Sungguh aku tak suka! Berhentilah!! Dimanakah kau, Setan?! Tunjukan dirimu!!
Aku beranjak dari tempatku tertidur, meraih gelas kosong yang tergeletak dilantai.
Lalu aku hantamkan kearah tembok, lagi dan lagi hingga pecah berantakan.
“SETAAAAANN…..!!” aku memaki sejadinya, melempar terus gelas gelas itu
kesegala arah. Aku tak lagi perduli pecahan gelas itu melukai kakiku. Lantai
berubah merah, hitam ampas kopipun tenggelam ditelannya. “KELUAR KAU SETAN!…
KELUAAAAARR….!!”
Namun suara desis ular, dentuman musik keras, gelak tawa, dan bisik-bisik
itu semakin membahana dikepalaku. Sakiiiiiit!!… aku merasa sakit yang teramat
sakit di telingaku dan juga di kepala. AAAAGGGGHHHH…!!!…..
Tubuhku terkapar di atas lantai kamar yang kotor, dimana darah bercampur
dengan ampas kopi. Didalam genggaman tanganku masih aku genggam gelas yang tadi aku
hantamkan kebatok kepalaku. Ini gelas yang ke 3. Darah
mengalir perlahan dari kepalaku, sebagian mengalir melewati wajaku yang jatuh
telungkup. Dan sebagian yang lain membasahi lantai kamarku. Bercampur dengan
darah yang juga keluar dari tubuhku.
Pecahan gelas itu telah menancap sebagian menembus kulit perutku. Ah, sakitnya
terasa berbeda aku rasa. Dingin menjalar tiba-tiba disekujur tubuhku. Dalam
samar pandangan mata, aku melihat sosok bayangan hitam berdiri dihadapanku.
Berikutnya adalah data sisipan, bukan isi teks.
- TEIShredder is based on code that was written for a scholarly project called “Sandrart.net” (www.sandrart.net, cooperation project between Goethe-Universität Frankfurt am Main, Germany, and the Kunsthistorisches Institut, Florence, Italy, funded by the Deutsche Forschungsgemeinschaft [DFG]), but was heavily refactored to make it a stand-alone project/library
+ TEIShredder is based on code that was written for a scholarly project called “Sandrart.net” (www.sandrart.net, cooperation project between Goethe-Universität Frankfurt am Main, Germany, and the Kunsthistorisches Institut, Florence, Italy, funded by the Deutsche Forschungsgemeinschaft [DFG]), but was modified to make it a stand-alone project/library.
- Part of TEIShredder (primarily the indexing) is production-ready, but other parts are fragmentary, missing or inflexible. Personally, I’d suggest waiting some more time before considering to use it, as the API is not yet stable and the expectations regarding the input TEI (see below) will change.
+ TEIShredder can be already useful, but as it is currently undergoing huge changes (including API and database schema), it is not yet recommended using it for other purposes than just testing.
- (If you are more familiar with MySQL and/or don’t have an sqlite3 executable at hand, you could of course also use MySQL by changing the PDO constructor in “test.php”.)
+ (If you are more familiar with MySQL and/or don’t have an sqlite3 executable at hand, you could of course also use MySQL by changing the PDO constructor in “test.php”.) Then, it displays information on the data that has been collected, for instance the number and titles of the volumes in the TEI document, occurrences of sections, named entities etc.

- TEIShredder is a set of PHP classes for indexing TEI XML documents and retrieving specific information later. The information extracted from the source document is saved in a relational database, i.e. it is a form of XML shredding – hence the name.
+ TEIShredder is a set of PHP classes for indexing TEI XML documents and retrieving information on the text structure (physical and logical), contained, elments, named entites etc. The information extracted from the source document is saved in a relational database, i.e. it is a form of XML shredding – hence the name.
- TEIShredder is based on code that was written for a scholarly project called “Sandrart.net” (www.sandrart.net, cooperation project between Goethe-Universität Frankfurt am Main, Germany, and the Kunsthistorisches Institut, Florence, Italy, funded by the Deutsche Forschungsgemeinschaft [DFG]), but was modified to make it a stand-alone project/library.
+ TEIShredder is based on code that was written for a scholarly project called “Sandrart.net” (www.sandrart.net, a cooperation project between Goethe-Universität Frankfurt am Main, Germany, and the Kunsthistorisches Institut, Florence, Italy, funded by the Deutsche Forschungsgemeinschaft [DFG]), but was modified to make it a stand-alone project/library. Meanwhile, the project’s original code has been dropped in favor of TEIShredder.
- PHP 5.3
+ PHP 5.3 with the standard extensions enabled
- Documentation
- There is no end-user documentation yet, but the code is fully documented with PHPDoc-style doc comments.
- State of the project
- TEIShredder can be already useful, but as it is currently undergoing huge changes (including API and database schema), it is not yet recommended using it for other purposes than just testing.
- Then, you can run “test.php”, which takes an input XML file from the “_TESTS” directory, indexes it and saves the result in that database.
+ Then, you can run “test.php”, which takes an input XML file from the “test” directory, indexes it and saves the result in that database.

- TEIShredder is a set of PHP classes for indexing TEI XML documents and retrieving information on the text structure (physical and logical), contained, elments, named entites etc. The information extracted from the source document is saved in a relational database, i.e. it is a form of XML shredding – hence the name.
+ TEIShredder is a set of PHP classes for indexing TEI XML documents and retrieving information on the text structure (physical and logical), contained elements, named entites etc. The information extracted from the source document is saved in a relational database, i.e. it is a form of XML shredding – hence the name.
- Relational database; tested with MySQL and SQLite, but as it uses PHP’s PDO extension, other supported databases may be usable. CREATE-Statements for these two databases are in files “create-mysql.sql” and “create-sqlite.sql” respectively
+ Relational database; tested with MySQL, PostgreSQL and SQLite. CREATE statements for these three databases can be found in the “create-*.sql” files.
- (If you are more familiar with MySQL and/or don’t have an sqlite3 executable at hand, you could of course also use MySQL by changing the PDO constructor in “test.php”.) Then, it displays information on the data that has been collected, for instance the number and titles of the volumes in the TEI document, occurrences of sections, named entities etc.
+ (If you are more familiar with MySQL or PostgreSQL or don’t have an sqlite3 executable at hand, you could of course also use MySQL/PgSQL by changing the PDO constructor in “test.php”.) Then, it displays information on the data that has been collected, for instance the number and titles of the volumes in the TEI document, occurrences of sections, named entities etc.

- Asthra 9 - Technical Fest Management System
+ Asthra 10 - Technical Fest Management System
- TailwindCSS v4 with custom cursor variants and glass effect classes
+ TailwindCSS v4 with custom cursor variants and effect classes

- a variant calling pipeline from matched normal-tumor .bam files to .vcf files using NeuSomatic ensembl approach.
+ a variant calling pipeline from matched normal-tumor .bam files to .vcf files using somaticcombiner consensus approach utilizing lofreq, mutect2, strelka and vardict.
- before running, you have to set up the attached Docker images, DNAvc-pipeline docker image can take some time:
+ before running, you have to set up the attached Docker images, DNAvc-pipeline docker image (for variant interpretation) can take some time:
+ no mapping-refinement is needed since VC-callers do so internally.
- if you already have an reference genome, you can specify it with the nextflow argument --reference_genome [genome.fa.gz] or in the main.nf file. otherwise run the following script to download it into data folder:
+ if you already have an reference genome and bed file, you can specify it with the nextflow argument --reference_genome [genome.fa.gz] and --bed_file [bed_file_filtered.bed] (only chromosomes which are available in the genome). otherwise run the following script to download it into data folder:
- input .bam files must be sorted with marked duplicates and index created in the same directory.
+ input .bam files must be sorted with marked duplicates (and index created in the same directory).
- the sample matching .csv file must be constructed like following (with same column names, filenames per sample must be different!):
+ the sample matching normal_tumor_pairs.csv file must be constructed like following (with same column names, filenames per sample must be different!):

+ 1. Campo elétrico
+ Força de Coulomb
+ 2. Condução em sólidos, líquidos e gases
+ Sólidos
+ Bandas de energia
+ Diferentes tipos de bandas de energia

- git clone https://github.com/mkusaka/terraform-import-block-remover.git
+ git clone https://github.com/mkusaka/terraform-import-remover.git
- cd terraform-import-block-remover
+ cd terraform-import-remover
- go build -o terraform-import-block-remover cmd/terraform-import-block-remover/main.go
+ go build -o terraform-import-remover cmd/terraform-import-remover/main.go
Dengan senyum menyeringai. Matanya..matanya menyala merah. A-apakah itu dia?
Setan yang sedari tadi aku cari dan harap kedatangannya.
Langkah kakinya mendekati diriku yang sudah tak berdaya. Samar-samar aku
melihat wajahnya mendekati wajahku. Tapi pandangan mataku semakin
samar. Semakin gelap. Aku hanya bisa merasakan dengus nafasnya yang panas
menerpa wajahku saat ia berkata, “Aku datang, wahai Pemuja” Lalu tertawa
membahana di seluruh ruang kamarku. Dan aku mulai merasakan kantuk yang amat
sangat. Lalu semua menjadi gelap dan gelap….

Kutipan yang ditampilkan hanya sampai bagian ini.